» **Try it**
Give back exactly the lines of the data below, starting with the line that has "[603,1001,649,1016] PDF ->" and going on through the line that has "[807,518,1414,540] [807,546,1001,566] The".

=-=-=-=-=

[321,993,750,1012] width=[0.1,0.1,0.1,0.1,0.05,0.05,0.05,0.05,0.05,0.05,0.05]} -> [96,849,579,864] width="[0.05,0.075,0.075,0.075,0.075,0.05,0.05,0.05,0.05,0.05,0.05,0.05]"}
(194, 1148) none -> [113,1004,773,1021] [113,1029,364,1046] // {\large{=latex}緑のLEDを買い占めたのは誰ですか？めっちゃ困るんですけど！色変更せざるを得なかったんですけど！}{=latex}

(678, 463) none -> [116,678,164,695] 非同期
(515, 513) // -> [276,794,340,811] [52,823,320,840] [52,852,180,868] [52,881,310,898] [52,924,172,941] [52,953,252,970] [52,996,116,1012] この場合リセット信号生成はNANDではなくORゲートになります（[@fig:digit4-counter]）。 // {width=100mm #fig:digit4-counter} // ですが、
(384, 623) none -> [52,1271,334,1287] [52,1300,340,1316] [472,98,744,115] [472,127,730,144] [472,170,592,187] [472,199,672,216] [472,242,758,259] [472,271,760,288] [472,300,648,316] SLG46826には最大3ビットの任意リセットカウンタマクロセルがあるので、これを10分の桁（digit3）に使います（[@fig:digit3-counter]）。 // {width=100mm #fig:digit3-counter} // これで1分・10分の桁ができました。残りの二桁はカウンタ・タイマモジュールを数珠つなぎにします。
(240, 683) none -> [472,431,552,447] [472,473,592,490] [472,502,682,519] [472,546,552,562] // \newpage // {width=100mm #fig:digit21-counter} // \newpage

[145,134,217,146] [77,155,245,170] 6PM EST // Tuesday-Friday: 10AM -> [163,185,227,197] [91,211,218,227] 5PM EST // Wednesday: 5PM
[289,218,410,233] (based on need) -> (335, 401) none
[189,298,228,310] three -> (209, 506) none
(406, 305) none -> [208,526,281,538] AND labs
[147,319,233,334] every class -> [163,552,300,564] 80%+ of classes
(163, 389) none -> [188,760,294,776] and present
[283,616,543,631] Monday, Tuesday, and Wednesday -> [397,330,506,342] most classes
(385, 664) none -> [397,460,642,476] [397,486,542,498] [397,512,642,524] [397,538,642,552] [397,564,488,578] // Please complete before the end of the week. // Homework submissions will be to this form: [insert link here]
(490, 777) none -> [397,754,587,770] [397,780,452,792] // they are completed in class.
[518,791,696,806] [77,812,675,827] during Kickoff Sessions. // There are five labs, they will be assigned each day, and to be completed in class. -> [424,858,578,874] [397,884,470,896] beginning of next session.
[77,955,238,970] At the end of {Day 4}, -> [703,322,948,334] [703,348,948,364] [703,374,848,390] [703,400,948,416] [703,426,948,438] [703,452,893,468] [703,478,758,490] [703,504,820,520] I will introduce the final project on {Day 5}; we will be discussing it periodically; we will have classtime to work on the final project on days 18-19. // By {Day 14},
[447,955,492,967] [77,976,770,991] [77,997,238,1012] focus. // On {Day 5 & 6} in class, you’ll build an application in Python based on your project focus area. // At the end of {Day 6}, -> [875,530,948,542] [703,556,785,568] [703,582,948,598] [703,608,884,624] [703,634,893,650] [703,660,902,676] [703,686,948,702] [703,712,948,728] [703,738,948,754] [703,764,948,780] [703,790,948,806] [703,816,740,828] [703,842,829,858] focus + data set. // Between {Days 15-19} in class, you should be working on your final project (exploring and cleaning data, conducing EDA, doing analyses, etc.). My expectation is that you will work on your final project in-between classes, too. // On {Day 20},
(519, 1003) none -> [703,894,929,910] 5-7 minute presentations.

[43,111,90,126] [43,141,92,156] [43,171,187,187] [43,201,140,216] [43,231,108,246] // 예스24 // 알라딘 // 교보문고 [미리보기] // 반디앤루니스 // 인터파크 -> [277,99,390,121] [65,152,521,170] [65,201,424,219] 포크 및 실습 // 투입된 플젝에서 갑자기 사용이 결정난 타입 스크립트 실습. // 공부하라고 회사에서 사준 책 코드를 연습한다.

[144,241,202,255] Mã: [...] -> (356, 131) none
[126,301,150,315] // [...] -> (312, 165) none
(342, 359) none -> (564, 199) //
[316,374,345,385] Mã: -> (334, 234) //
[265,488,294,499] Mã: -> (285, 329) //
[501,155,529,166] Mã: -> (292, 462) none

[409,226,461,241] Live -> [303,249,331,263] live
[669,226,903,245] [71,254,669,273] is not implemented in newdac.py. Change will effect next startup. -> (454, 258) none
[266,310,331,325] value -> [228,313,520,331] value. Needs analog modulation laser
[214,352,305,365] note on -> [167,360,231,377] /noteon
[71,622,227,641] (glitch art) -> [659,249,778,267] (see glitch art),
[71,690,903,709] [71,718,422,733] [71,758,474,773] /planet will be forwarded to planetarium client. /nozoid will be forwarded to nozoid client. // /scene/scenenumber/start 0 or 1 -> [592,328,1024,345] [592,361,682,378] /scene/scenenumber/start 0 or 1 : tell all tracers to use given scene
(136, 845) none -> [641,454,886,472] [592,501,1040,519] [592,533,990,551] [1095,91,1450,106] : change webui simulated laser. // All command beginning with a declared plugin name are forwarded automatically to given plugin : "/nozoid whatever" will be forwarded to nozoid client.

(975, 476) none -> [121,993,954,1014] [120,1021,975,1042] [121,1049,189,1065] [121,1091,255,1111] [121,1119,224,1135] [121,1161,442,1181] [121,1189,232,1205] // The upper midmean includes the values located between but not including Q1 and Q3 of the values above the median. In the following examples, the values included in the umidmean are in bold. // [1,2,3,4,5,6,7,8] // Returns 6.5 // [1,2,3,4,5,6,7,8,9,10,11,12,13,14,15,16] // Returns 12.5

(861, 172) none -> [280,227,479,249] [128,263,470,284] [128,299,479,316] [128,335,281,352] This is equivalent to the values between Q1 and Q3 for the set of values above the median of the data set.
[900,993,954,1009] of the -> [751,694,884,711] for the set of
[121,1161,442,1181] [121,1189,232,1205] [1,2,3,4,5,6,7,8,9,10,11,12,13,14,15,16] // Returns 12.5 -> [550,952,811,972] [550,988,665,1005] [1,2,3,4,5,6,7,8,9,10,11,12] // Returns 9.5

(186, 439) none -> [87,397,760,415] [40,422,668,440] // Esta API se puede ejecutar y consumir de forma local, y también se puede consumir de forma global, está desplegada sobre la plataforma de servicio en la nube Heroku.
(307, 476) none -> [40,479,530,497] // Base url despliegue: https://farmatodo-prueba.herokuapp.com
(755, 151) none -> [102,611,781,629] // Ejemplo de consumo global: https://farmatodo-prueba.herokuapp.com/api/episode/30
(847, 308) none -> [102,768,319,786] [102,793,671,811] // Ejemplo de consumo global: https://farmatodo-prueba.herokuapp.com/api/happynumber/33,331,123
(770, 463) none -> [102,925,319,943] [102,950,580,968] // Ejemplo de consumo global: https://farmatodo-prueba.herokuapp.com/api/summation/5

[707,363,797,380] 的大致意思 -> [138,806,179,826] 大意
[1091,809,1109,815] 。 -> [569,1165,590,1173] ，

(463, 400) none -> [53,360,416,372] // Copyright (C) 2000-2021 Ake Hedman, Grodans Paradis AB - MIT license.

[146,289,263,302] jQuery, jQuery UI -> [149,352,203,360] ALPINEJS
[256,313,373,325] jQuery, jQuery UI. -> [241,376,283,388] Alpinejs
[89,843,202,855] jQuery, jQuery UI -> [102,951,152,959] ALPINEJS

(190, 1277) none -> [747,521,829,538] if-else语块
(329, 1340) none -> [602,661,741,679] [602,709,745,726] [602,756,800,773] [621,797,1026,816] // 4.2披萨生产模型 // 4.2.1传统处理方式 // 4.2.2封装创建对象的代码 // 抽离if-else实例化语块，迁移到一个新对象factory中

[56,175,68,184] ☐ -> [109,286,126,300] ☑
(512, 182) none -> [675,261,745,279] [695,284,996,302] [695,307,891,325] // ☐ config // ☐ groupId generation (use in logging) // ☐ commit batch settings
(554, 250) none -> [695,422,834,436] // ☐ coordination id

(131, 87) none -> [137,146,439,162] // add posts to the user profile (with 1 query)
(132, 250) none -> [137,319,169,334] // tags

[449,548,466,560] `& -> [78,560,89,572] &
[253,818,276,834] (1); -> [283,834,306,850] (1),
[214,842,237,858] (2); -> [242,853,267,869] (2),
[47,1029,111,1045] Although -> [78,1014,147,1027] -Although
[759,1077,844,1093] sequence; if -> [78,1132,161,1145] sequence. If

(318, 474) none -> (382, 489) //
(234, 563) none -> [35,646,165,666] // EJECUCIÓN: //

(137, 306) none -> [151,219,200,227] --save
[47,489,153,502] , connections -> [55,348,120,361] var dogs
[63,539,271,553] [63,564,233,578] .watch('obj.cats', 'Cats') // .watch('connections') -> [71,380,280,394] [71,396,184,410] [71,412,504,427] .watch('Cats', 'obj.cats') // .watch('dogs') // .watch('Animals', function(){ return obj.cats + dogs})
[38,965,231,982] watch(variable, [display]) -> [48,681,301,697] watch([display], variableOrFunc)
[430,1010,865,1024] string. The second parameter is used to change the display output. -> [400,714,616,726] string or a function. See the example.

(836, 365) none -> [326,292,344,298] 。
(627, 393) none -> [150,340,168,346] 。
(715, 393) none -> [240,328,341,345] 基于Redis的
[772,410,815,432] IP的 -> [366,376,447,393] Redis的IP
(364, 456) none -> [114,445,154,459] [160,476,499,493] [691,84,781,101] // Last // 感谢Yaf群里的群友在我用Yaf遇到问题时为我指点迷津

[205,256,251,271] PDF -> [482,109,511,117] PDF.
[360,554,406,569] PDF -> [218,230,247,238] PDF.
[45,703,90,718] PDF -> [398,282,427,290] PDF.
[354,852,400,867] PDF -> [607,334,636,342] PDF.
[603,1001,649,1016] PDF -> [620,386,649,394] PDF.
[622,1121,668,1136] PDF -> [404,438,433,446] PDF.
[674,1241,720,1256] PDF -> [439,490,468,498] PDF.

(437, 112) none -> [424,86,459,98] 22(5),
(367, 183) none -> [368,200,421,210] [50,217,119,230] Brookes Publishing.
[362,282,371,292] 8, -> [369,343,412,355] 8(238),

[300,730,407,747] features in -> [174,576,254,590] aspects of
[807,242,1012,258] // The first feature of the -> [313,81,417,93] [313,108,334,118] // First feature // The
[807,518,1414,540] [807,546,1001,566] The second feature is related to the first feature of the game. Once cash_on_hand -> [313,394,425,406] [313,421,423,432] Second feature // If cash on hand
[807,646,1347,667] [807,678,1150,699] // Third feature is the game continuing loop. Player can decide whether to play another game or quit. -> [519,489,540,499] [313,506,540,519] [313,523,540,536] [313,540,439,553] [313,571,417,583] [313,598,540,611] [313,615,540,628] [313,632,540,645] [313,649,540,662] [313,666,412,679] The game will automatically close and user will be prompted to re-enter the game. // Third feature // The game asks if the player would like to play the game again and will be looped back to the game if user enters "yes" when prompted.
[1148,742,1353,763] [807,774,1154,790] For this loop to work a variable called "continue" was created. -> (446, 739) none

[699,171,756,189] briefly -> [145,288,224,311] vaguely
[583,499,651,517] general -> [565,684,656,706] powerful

=-=-=-=-=

» **Exercise output**
[603,1001,649,1016] PDF -> [620,386,649,394] PDF.
[622,1121,668,1136] PDF -> [404,438,433,446] PDF.
[674,1241,720,1256] PDF -> [439,490,468,498] PDF.

(437, 112) none -> [424,86,459,98] 22(5),
(367, 183) none -> [368,200,421,210] [50,217,119,230] Brookes Publishing.
[362,282,371,292] 8, -> [369,343,412,355] 8(238),

[300,730,407,747] features in -> [174,576,254,590] aspects of
[807,242,1012,258] // The first feature of the -> [313,81,417,93] [313,108,334,118] // First feature // The
[807,518,1414,540] [807,546,1001,566] The second feature is related to the first feature of the game. Once cash_on_hand -> [313,394,425,406] [313,421,423,432] Second feature // If cash on hand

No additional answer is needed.